Better value in Shanghai
InnoCare has two big-gun co-founders in Cui Jisong and Shi Yigong. Cui was previously general manager of BioDuro (Beijing), a company under contract research organization (CRO) PPD Inc. (NASDAQ:PPD), and a former head of the research team at U.S. pharmaceutical giant Merck (NYSE:MRK). Shi is a world-renowned structural biologist who once taught at Princeton and was vice chancellor of Tsinghua University, China’s leading sciences school. His other titles include membership in the prestigious Chinese Academy of Sciences and founding president of West Lake University in East China’s Zhejiang province.
The company’s STAR Market IPO would make it the fourth money-losing drug maker with A+H listings, alongside Shanghai Junshi Biosciences (1877.HK; 688180.SH), BeiGene (NASDAQ:BGNE) and RemeGen(9995.HK; 688331.SH).
Such companies tend to get higher valuations in the A-share market than Hong Kong. Shanghai Junshi Biosciences, BeiGene and RemeGen have price-to-sales (P/S) ratios of 19, 17 and 14 times, respectively, on the STAR Market, versus 9, 16 and 12 times in Hong Kong.

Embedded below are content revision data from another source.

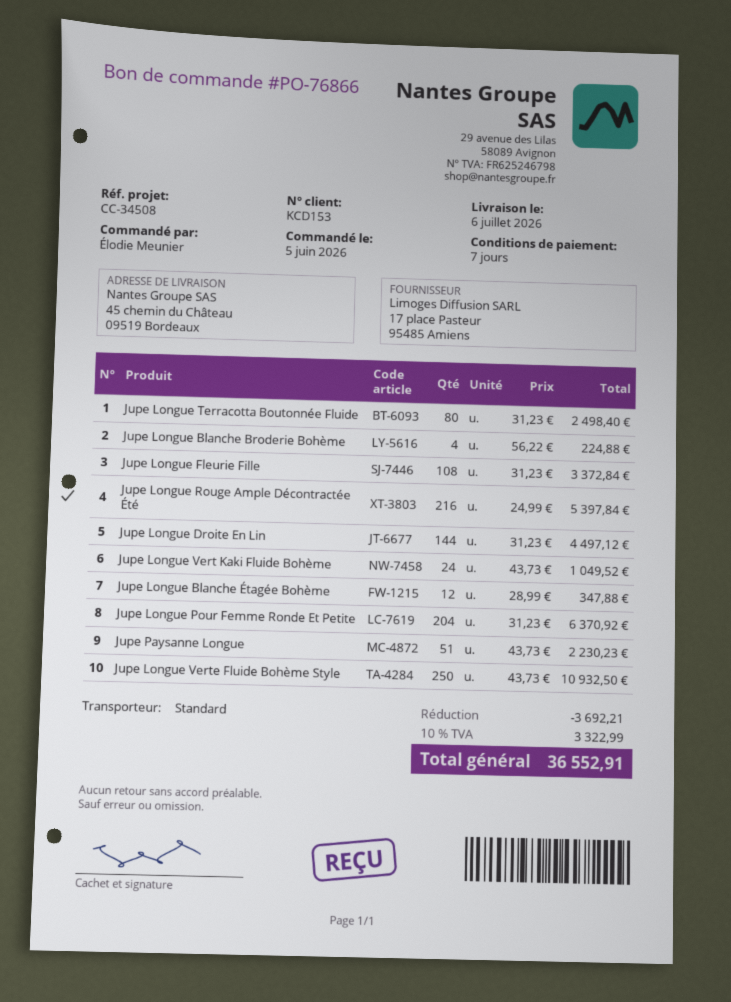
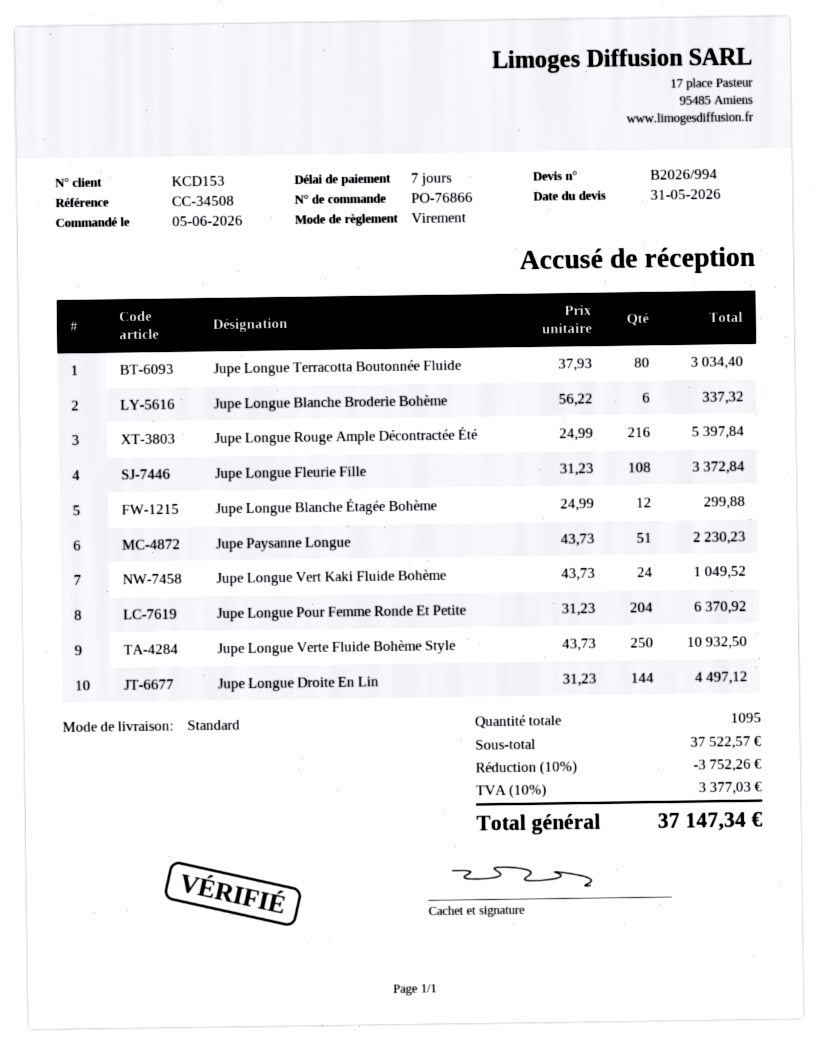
Jupe Longue Terracotta Boutonnée Fluide: 80 x 31.23 = 2498.40 -> 80 x 37.93 = 3034.40
Jupe Longue Blanche Broderie Bohème: 4 x 56.22 = 224.88 -> 6 x 56.22 = 337.32
Jupe Longue Blanche Étagée Bohème: 12 x 28.99 = 347.88 -> 12 x 24.99 = 299.88
discount: 3692.21 -> 3752.26
tax: 10% = 3322.99 -> 10% = 3377.03
total: 36552.91 -> 37147.34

Using an average of 17 times from the other three companies, InnoCare can expect a STAR Market valuation of about 17.7 billion yuan – roughly 30% higher than its current Hong Kong valuation.
The STAR Market has been very welcoming to innovative pharmaceutical companies. When Shanghai Junshi Biosciences listed there in July 2020, its price surged by three times soon after the market opened and closed up 172%, making it the first company in its category to break the 100 billion yuan valuation mark. But the high concentration of retail investors in the STAR Market has made the stock highly volatile, and its valuation is now down to 77 billion yuan.
With the early honeymoon period now over, the STAR Market has become a much harsher place for these pharmaceutical companies. When RemeGen went public last month, its shares sank from the start and finished their first day down 14.9%, a far cry from Shanghai Junshi Biosciences’ glorious opening.
Is InnoCare, with its big-name founders, destined to soar like Junshi or slump like RemeGen? The former looks less likely, at least for now, given currently cool sentiment towards the broader medical sector.